(Saved data entries)

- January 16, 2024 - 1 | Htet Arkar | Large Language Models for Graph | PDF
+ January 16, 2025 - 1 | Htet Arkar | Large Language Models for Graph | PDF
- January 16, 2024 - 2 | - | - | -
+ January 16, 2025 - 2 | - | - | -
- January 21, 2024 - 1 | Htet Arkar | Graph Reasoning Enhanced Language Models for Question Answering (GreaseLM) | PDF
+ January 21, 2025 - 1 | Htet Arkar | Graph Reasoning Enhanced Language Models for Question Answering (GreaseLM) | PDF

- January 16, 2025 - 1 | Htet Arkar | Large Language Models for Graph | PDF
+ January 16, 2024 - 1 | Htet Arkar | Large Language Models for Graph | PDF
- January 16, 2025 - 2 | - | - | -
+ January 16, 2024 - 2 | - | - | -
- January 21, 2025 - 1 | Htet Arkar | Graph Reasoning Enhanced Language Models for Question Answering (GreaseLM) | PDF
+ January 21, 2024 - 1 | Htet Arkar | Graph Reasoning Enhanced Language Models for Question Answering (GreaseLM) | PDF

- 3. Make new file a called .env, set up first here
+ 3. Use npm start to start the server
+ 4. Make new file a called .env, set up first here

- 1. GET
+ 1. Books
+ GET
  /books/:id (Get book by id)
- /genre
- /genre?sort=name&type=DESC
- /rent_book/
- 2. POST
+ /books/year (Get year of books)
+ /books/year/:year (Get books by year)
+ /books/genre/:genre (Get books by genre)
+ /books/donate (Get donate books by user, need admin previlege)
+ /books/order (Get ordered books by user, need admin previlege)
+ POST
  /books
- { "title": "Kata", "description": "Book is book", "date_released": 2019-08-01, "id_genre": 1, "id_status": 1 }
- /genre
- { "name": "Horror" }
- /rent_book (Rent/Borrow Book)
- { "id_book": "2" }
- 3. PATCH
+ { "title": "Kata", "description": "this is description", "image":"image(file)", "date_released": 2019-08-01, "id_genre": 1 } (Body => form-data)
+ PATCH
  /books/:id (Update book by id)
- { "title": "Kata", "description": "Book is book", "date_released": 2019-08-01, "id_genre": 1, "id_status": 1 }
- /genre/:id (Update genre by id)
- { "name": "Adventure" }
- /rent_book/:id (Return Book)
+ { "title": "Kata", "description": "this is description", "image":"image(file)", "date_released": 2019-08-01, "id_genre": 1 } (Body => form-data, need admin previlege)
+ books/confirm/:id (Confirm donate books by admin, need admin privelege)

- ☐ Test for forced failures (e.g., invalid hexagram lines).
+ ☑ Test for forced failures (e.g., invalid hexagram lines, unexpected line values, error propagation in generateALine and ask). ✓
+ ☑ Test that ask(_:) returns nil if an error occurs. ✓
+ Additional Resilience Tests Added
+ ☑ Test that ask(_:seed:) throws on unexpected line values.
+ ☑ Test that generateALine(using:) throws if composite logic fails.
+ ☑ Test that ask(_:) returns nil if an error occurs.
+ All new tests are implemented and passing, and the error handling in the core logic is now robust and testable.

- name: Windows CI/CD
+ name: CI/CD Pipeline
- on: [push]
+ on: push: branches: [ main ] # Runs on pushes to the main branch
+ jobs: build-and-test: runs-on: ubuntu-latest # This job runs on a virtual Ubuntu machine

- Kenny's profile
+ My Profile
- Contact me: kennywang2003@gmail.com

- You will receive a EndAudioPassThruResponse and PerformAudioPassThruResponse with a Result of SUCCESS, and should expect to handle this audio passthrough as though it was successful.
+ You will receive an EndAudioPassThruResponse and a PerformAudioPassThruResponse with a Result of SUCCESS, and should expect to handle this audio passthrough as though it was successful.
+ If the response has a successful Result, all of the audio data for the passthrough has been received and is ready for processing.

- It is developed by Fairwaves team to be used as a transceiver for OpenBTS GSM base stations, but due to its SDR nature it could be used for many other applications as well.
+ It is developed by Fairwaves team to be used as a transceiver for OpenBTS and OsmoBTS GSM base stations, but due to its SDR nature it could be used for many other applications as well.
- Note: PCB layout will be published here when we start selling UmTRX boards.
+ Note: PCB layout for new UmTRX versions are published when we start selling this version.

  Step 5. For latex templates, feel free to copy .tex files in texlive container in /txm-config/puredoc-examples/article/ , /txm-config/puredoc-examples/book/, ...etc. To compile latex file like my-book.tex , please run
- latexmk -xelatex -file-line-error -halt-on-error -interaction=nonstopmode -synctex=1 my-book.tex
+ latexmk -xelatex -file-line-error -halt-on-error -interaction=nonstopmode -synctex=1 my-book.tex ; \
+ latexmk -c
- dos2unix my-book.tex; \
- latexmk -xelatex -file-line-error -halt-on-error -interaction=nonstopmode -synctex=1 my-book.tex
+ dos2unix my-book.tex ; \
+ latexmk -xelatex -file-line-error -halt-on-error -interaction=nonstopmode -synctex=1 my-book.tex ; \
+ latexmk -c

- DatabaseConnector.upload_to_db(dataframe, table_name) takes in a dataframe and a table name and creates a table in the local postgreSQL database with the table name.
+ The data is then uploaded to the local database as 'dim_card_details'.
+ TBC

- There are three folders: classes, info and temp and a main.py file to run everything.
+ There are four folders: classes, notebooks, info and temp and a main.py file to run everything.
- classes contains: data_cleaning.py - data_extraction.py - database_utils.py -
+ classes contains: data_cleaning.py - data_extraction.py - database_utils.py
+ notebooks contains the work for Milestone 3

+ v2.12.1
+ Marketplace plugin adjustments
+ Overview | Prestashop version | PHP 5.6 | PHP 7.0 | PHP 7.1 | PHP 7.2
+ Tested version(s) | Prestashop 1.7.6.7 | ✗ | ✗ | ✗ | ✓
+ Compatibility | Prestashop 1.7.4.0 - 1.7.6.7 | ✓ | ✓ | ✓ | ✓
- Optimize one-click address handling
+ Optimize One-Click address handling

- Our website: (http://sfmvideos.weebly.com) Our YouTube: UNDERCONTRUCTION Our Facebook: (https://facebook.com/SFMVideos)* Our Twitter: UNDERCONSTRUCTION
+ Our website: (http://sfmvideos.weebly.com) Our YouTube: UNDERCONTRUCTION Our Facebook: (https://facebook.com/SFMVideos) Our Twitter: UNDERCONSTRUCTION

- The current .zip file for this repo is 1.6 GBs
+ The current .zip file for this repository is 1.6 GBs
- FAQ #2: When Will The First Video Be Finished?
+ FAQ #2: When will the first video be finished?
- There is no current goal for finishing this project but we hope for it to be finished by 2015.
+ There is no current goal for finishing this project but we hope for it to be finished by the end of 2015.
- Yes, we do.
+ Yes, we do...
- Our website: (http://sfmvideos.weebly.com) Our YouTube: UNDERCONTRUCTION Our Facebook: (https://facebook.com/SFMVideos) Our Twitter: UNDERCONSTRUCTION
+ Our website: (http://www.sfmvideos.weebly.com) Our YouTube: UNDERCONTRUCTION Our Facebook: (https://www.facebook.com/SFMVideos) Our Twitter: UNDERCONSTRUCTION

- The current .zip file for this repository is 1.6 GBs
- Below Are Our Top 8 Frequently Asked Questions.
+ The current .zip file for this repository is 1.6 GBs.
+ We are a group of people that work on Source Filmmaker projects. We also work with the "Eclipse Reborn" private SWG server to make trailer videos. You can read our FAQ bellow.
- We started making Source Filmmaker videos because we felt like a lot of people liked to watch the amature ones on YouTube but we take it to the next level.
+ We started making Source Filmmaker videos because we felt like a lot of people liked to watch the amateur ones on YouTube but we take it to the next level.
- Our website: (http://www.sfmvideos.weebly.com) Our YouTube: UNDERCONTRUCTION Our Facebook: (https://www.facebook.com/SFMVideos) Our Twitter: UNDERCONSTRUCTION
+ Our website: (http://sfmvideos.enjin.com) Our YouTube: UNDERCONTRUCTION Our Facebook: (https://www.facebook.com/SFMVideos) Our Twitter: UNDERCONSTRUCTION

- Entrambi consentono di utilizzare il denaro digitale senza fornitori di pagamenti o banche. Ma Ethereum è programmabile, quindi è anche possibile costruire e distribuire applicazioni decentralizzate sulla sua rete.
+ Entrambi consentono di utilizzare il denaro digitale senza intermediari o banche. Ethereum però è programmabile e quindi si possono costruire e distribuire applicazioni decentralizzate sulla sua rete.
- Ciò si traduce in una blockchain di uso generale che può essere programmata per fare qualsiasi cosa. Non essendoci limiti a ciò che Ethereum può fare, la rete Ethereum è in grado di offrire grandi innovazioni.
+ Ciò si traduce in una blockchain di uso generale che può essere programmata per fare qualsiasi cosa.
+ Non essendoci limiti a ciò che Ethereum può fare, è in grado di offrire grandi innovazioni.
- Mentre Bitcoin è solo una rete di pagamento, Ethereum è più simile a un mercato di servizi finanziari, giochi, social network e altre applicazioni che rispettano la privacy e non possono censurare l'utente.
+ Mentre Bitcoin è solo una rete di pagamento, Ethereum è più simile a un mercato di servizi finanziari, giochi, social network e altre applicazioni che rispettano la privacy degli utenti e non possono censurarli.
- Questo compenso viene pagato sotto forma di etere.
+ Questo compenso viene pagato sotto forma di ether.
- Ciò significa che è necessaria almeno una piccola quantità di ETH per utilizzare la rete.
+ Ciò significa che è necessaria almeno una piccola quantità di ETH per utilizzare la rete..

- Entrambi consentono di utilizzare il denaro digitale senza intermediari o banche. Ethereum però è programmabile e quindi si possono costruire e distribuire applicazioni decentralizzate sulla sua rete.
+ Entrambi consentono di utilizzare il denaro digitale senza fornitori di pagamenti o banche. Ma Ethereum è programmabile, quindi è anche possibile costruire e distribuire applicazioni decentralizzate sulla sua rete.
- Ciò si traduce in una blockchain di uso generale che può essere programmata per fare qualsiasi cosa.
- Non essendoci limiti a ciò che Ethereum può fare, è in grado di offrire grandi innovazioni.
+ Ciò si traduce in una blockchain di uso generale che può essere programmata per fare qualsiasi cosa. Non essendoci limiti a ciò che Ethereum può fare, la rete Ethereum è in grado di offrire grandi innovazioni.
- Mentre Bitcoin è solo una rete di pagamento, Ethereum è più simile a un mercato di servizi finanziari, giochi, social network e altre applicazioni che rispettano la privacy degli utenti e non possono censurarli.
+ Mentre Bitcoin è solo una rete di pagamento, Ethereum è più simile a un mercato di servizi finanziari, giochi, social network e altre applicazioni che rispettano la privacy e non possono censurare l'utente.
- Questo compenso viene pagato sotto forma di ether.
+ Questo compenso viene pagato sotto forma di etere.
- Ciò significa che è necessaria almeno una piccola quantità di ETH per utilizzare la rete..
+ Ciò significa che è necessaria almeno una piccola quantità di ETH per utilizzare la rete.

> [What you have to do] Output exactly the lines of the records from the first through the one bearing "- 3. Make new", both ends included.

> [Exercise answer]
- January 16, 2024 - 1 | Htet Arkar | Large Language Models for Graph | PDF
+ January 16, 2025 - 1 | Htet Arkar | Large Language Models for Graph | PDF
- January 16, 2024 - 2 | - | - | -
+ January 16, 2025 - 2 | - | - | -
- January 21, 2024 - 1 | Htet Arkar | Graph Reasoning Enhanced Language Models for Question Answering (GreaseLM) | PDF
+ January 21, 2025 - 1 | Htet Arkar | Graph Reasoning Enhanced Language Models for Question Answering (GreaseLM) | PDF

- January 16, 2025 - 1 | Htet Arkar | Large Language Models for Graph | PDF
+ January 16, 2024 - 1 | Htet Arkar | Large Language Models for Graph | PDF
- January 16, 2025 - 2 | - | - | -
+ January 16, 2024 - 2 | - | - | -
- January 21, 2025 - 1 | Htet Arkar | Graph Reasoning Enhanced Language Models for Question Answering (GreaseLM) | PDF
+ January 21, 2024 - 1 | Htet Arkar | Graph Reasoning Enhanced Language Models for Question Answering (GreaseLM) | PDF

- 3. Make new file a called .env, set up first here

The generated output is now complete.